Records shown START

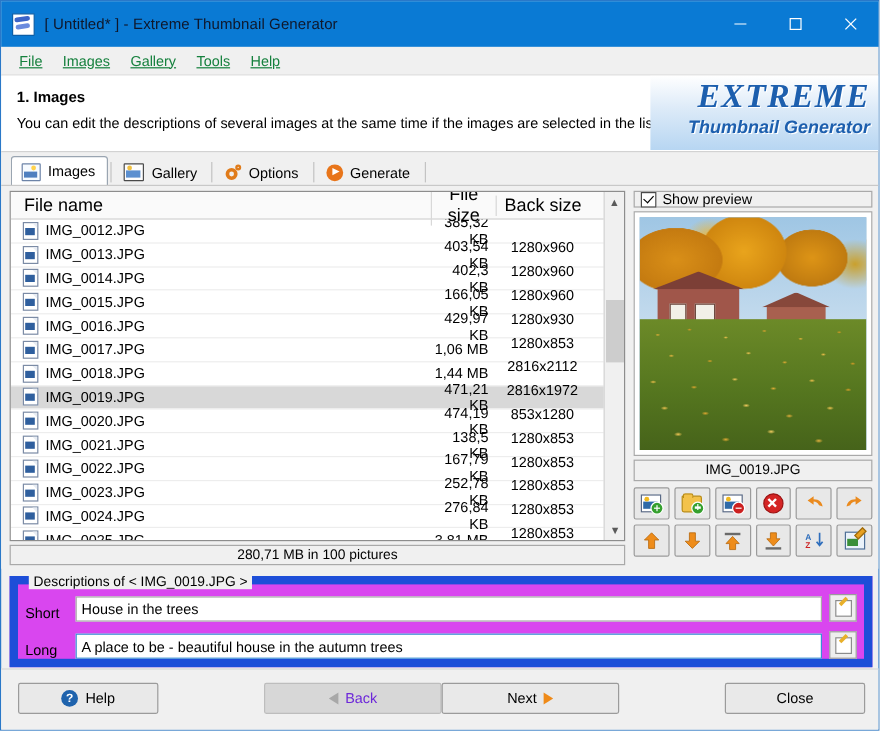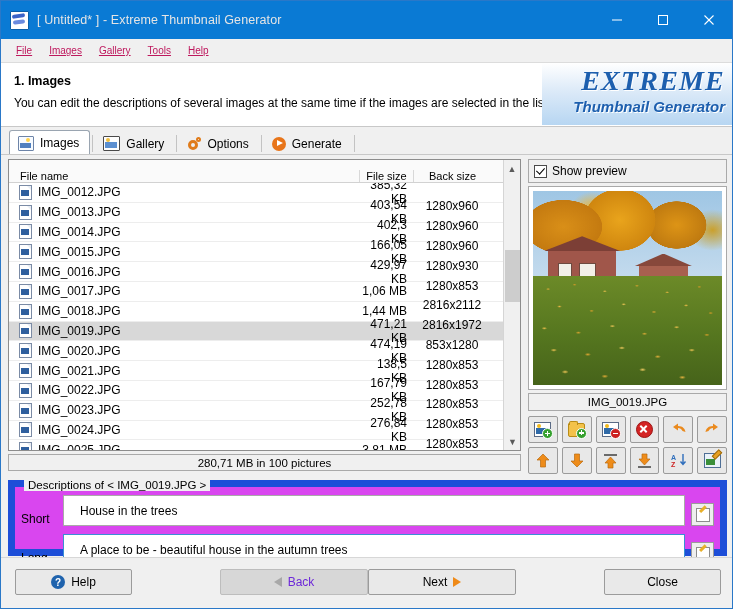--- a/index.html
+++ b/index.html
@@ -33,7 +33,7 @@
     background:#6a8ade;border-radius:3px;transform:rotate(-8deg);
   }
   .title-text{
-    color:#e5e5e5;font-size:12.5px;letter-spacing:.1px;white-space:nowrap;
+    color:#0f172a;font-size:12.5px;letter-spacing:.1px;white-space:nowrap;
   }
   .win-btns{position:absolute;right:0;top:0;height:38px;display:flex;}
   .win-btn{

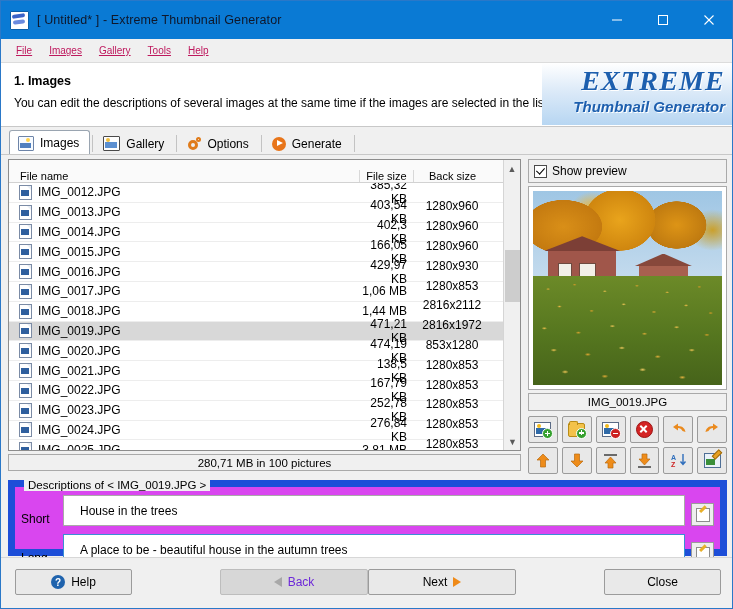--- a/index.html
+++ b/index.html
@@ -48,7 +48,7 @@
     padding-left:7px;border-bottom:1px solid #dcdcdc;
   }
   .menu-item{
-    padding:3px 9px 3px 8px;font-size:10px;color:#be185d;white-space:nowrap;
+    padding:3px 9px 3px 8px;font-size:12px;color:#15803d;white-space:nowrap;
   }
   .menu-item u{text-decoration:underline;}
 

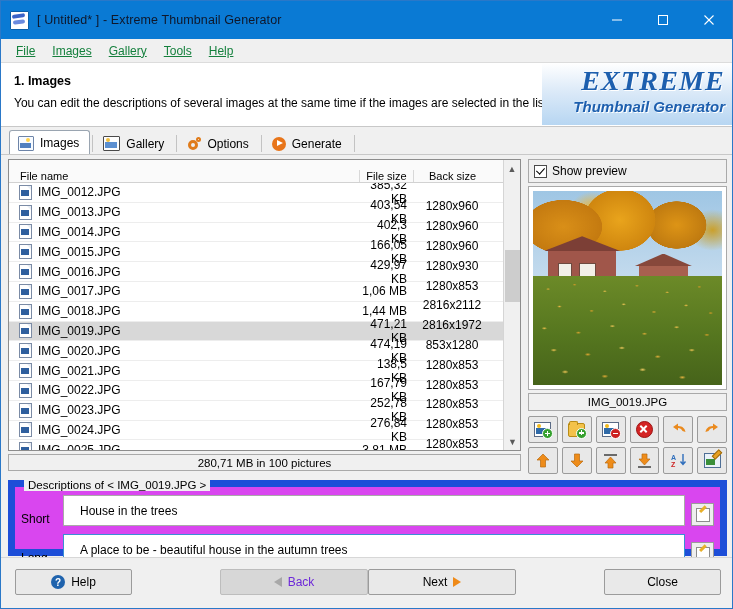--- a/index.html
+++ b/index.html
@@ -137,7 +137,7 @@
   }
   .lheader{
     display:flex;height:23px;background:#fafafa;border-bottom:1px solid #d2d2d2;
-    font-size:11px;align-items:flex-end;box-sizing:border-box;
+    font-size:15px;align-items:center;box-sizing:border-box;
   }
   .lh-name{flex:0 0 350px;padding-left:11px;box-sizing:border-box;}
   .lh-fsize{flex:0 0 54px;text-align:center;border-left:1px solid #d8d8d8;box-sizing:border-box;}

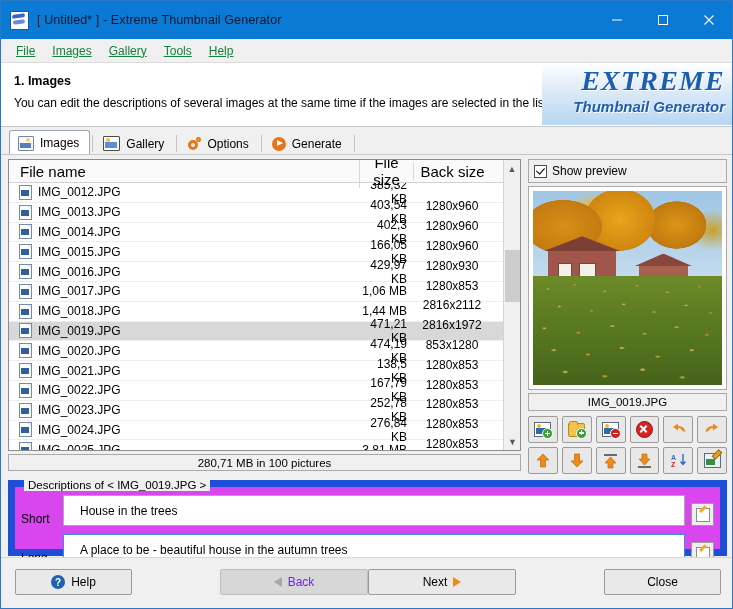--- a/index.html
+++ b/index.html
@@ -175,7 +175,7 @@
   
   .previewpanel{position:absolute;left:527px;top:4px;width:199px;height:312px;}
   .showprev{
-    height:24px;background:#f0f0f0;border:1px solid #a9a9a9;box-sizing:border-box;
+    height:14px;background:#f0f0f0;border:1px solid #a9a9a9;box-sizing:border-box;
     display:flex;align-items:center;padding-left:5px;gap:5px;font-size:12px;
   }
   .cb{

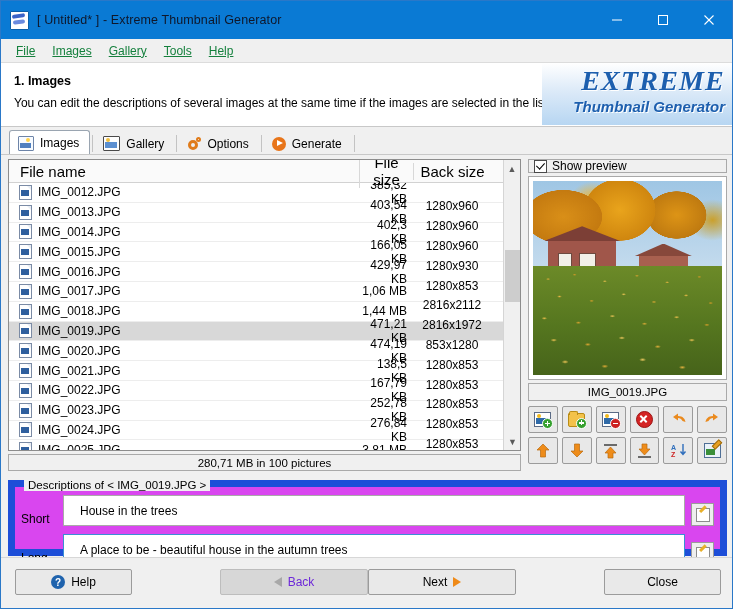--- a/index.html
+++ b/index.html
@@ -296,8 +296,8 @@
   .desc-row{display:flex;align-items:flex-end;gap:6px;padding:0 6px;margin-top:8px;}
   .desc-lab{width:36px;text-align:left;font-size:12px;}
   .desc-in{
-    flex:1 1 auto;height:31px;background:#fff;box-sizing:border-box;
-    display:flex;align-items:center;padding-left:16px;font-size:12px;
+    flex:1 1 auto;height:21px;background:#fff;box-sizing:border-box;
+    display:flex;align-items:center;padding-left:4px;font-size:12px;
     border:1px solid #a9a9a9;
   }
   .desc-in.focus{border:1px solid #3a8fd4;}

Records shown END

Word for word, restate all of the records. Exclude the pictures.

* **Reply to the task**:
--- a/index.html
+++ b/index.html
@@ -33,7 +33,7 @@
     background:#6a8ade;border-radius:3px;transform:rotate(-8deg);
   }
   .title-text{
-    color:#e5e5e5;font-size:12.5px;letter-spacing:.1px;white-space:nowrap;
+    color:#0f172a;font-size:12.5px;letter-spacing:.1px;white-space:nowrap;
   }
   .win-btns{position:absolute;right:0;top:0;height:38px;display:flex;}
   .win-btn{

--- a/index.html
+++ b/index.html
@@ -48,7 +48,7 @@
     padding-left:7px;border-bottom:1px solid #dcdcdc;
   }
   .menu-item{
-    padding:3px 9px 3px 8px;font-size:10px;color:#be185d;white-space:nowrap;
+    padding:3px 9px 3px 8px;font-size:12px;color:#15803d;white-space:nowrap;
   }
   .menu-item u{text-decoration:underline;}
 

--- a/index.html
+++ b/index.html
@@ -137,7 +137,7 @@
   }
   .lheader{
     display:flex;height:23px;background:#fafafa;border-bottom:1px solid #d2d2d2;
-    font-size:11px;align-items:flex-end;box-sizing:border-box;
+    font-size:15px;align-items:center;box-sizing:border-box;
   }
   .lh-name{flex:0 0 350px;padding-left:11px;box-sizing:border-box;}
   .lh-fsize{flex:0 0 54px;text-align:center;border-left:1px solid #d8d8d8;box-sizing:border-box;}

--- a/index.html
+++ b/index.html
@@ -175,7 +175,7 @@
   
   .previewpanel{position:absolute;left:527px;top:4px;width:199px;height:312px;}
   .showprev{
-    height:24px;background:#f0f0f0;border:1px solid #a9a9a9;box-sizing:border-box;
+    height:14px;background:#f0f0f0;border:1px solid #a9a9a9;box-sizing:border-box;
     display:flex;align-items:center;padding-left:5px;gap:5px;font-size:12px;
   }
   .cb{

--- a/index.html
+++ b/index.html
@@ -296,8 +296,8 @@
   .desc-row{display:flex;align-items:flex-end;gap:6px;padding:0 6px;margin-top:8px;}
   .desc-lab{width:36px;text-align:left;font-size:12px;}
   .desc-in{
-    flex:1 1 auto;height:31px;background:#fff;box-sizing:border-box;
-    display:flex;align-items:center;padding-left:16px;font-size:12px;
+    flex:1 1 auto;height:21px;background:#fff;box-sizing:border-box;
+    display:flex;align-items:center;padding-left:4px;font-size:12px;
     border:1px solid #a9a9a9;
   }
   .desc-in.focus{border:1px solid #3a8fd4;}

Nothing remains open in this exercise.